GM Ax to Fall on US Plants, 25,000 Heads to Roll

08 June 2005

In the wake of General Motor's sales slump [WAMN: 03-Jun-05] the globe's largest carmaker has unveiled draconian plans to close yet more North American plants and shed a minimum of 25,000 jobs over the next three years.

Chairman/ceo Rick Wagoner broke the grim news to the company's annual meeting on Tuesday, at the same time warning the United Auto Workers union that GM might act unilaterally on the issue of its massive healthcare costs.

"The health care crisis is putting our future at stake", Wagoner told the hushed meeting of stockholders. "It is crystal clear that we need to achieve a significant reduction in our health care cost disadvantage, and to do so promptly. We are committed to do that.""

GM, Wagoner said, preferred cooperation to conflict with the UAW but despite ongoing negotiations the two sides have yet to reach agreement. Cautioned Wagoner: "I'm not 100 per cent certain that we will."

General Motors' North American operations have been haemorrhaging market share to overseas rivals for several years, although it was not until last month that the company announced plans to rationalize and improve its product range [WAMN: 23-May-05].

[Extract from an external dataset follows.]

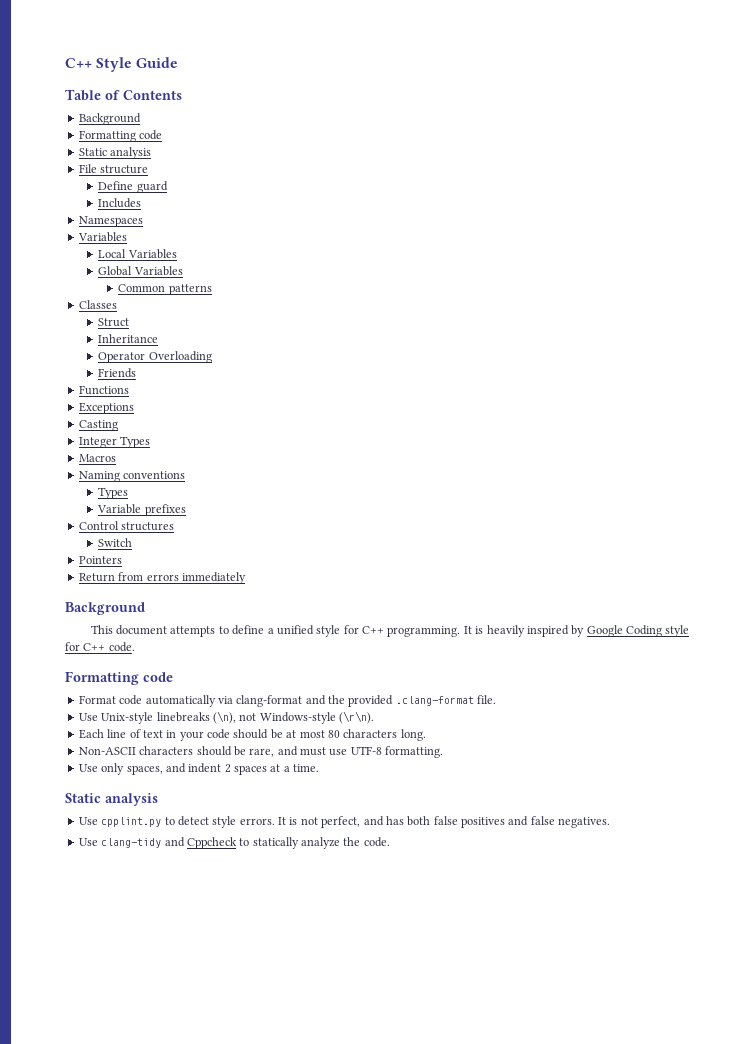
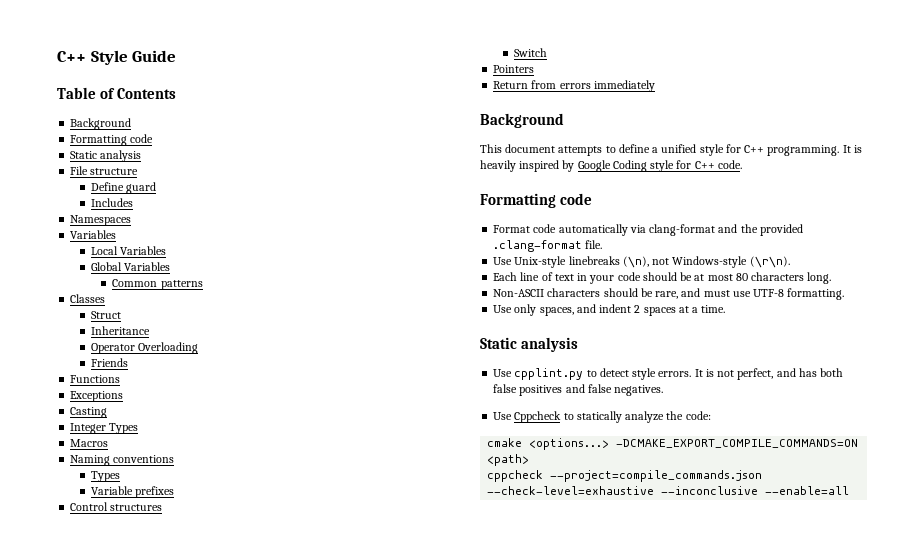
- Use clang-tidy and Cppcheck to statically analyze the code.
+ Use Cppcheck to statically analyze the code:
+ cmake <options...> -DCMAKE_EXPORT_COMPILE_COMMANDS=ON <path>
+ cppcheck --project=compile_commands.json --check-level=exhaustive --inconclusive --enable=all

The auto titan also lost $1.3 billion (€1.06bn; £709.61m) in Q1, and it projects a hefty cash drain for 2005 as a whole. The pretax cost of post-retirement benefits, including healthcare, is expected to grow by almost twenty-five percent this year to $5.7bn.

Some observers applaud Wagoner's tough line with the UAW and the shedding of jobs. Others ask if a similarly rigorous stance towards the occupants of GM's boardroom might not be equally appropriate.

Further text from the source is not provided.